▸ Task prompt: Search the material and gather each line with "Node" in it.

▸ Input records:
--------------------

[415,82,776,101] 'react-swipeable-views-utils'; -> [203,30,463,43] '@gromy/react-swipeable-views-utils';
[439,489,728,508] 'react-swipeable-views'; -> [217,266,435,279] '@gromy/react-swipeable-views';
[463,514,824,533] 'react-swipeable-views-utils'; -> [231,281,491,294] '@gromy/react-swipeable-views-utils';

--------------------

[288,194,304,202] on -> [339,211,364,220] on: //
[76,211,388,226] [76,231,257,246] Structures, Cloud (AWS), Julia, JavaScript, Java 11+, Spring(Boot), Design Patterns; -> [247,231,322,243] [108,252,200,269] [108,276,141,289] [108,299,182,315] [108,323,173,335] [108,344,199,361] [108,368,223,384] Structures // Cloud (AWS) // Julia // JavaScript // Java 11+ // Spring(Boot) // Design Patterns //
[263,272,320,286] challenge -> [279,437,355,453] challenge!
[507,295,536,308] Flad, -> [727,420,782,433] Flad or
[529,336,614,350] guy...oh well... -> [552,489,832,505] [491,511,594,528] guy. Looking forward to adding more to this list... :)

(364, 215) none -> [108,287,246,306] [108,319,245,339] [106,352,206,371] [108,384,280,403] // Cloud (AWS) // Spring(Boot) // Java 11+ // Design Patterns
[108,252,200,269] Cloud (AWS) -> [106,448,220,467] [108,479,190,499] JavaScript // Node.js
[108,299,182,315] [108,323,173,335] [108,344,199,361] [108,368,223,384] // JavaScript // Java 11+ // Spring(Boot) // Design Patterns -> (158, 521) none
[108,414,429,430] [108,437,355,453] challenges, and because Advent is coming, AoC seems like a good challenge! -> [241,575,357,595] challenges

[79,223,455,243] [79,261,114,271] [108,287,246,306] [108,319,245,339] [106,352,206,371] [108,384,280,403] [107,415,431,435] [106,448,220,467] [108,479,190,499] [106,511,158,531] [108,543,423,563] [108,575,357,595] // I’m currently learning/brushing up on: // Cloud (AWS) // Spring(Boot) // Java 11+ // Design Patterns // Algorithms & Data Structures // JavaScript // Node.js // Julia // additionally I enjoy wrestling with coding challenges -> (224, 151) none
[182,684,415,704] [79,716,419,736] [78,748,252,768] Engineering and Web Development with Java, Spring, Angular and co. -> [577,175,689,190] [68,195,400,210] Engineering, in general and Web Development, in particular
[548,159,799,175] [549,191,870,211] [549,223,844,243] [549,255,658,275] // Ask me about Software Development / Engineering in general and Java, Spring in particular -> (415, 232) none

--------------------

▸ Task response:
[108,252,200,269] Cloud (AWS) -> [106,448,220,467] [108,479,190,499] JavaScript // Node.js
[79,223,455,243] [79,261,114,271] [108,287,246,306] [108,319,245,339] [106,352,206,371] [108,384,280,403] [107,415,431,435] [106,448,220,467] [108,479,190,499] [106,511,158,531] [108,543,423,563] [108,575,357,595] // I’m currently learning/brushing up on: // Cloud (AWS) // Spring(Boot) // Java 11+ // Design Patterns // Algorithms & Data Structures // JavaScript // Node.js // Julia // additionally I enjoy wrestling with coding challenges -> (224, 151) none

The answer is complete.